そんな日々を送っていたある日、Eからメールが届いた。
――彼女とまだ付き合ってたんだ――
僕は馬鹿だ。
Eとあれほど深く愛し合いながら、あれほど気持ちを確かめ合いながら、まだ付き合っていた年上の彼女と完全に縁を断ち切れていなかったのだ。
僕が年上の彼女と付き合っていることは、周囲の友人たちはみんな知っていた。
恐らく友人の中の誰かがなにかの拍子に、Eに僕と彼女の話をしたのだろう。
友人たちはEと僕の関係など露知らず、僕は彼女とうまくいっているものだと思っていたから、特に隠すでもなく話したのだろう。

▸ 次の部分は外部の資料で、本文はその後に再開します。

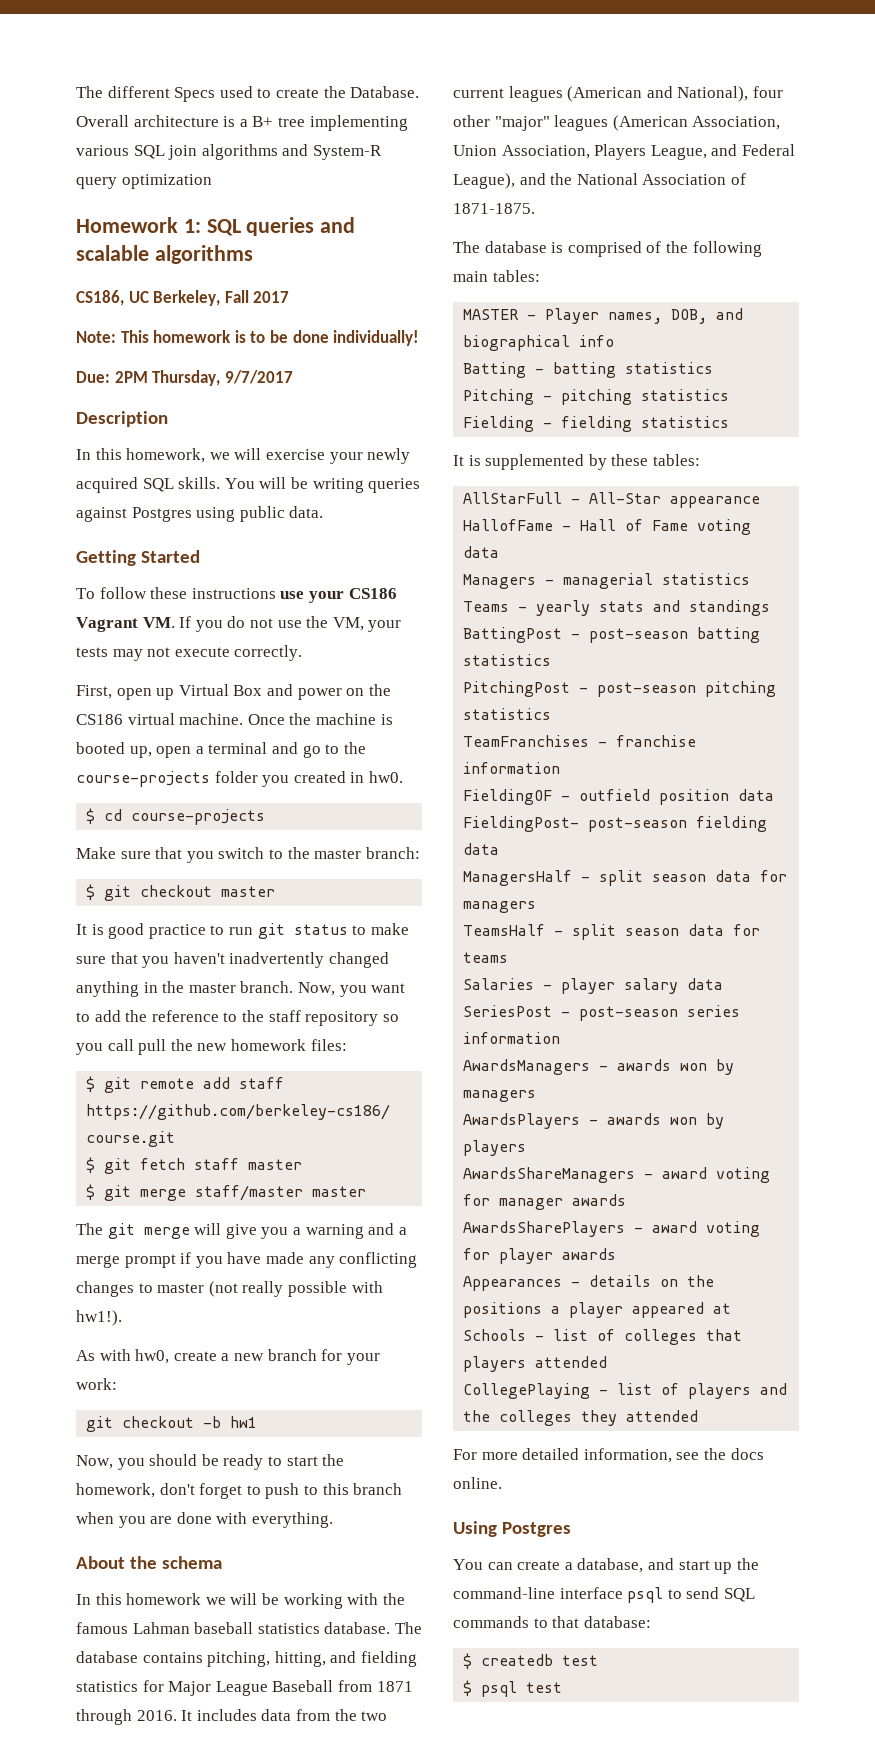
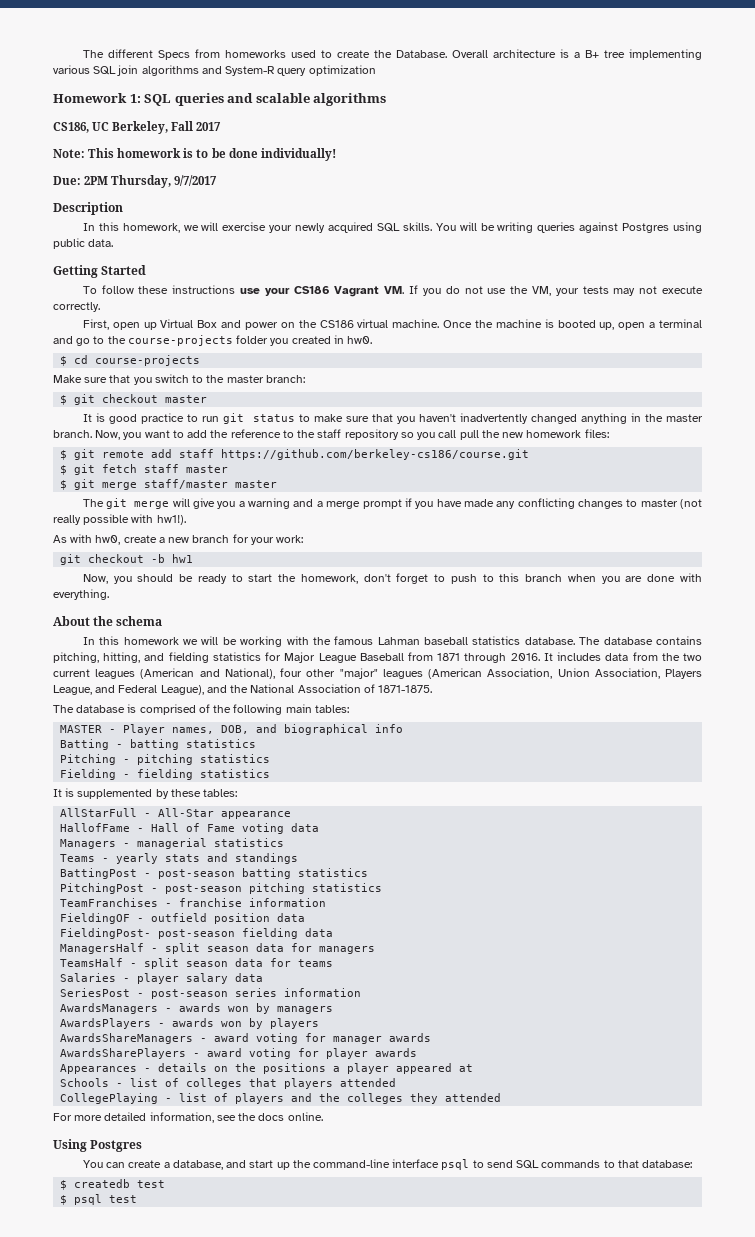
- The different Specs used to create the Database.
+ The different Specs from homeworks used to create the Database.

もちろん、こういう関係になる前はEにもそのことを話していた。
はじめのうちはEもそれを承知の上で、僕と関係を持っていたはずだ。
でもこんなにも長い間、毎日のように体を重ねていながら、こんなにも愛を確かめ合いながら、いまだに僕が彼女との縁を切っていなかったとは思っていなかったのだろう。
なぜか別れなかったのかと聞かれるとよくわからない。
ほとんど会ってもいなかったし、少なくとも数カ月、体の関係もなかったが、別れを切り出すのだけはためらっていた。
不安だったのかもしれない。
将来への保身だったのかもしれない。
でもそれはすべては僕の自分勝手な言い訳だ。
僕は急いでEに電話をかけたが、Eは電話にでなかった。
何度メールを送っても返事はなかった。
そのまま1週間が過ぎた頃、僕は覚悟を決めてEにメールを送った。
――ごめん。ホントに反省してる。彼女とはもう別れる。
今からいつもの公園で待ってる。もし許してくれるなら来てほしい。
キミが来なかったら、その時はあきらめる。ホントにごめん。――
僕は車を走らせて、いつもEと待ち合わせをしていた公園に行き、Eを待った。
なにも考えず、ただただEを待った。
何度も外を見てEの姿を探した。
何度も携帯でメールを確認した。
それはとてもとても長い時間だったようにも感じるし、あっという間だったような気もする。
いつの間にか真夜中になっていた。
カーラジオでは『Hymne À L'Amour』というフランス語の曲が流れていた。
フランスのシャンソン歌手で、シャンソンの女王と呼ばれたエディット・ピアフという人の歌だ。
日本では『愛の讃歌』とも呼ばれている。
CMなどにも使われており、誰しも一度は耳にしたことがある歌だと思う。
僕はなんとなくこの歌が好きだった。
耐えられず、目を閉じてみるが、Eの姿ばかりが脳裏をよぎる。
くっきりとした二重、長いまつげ、ふっくらとした唇、きれいに割れた腹筋、しなやかな二の腕…。
まるですぐそばにいるみたいにハッキリと思い浮かべることができた。
けれど、待てども待てどもEは来なかった。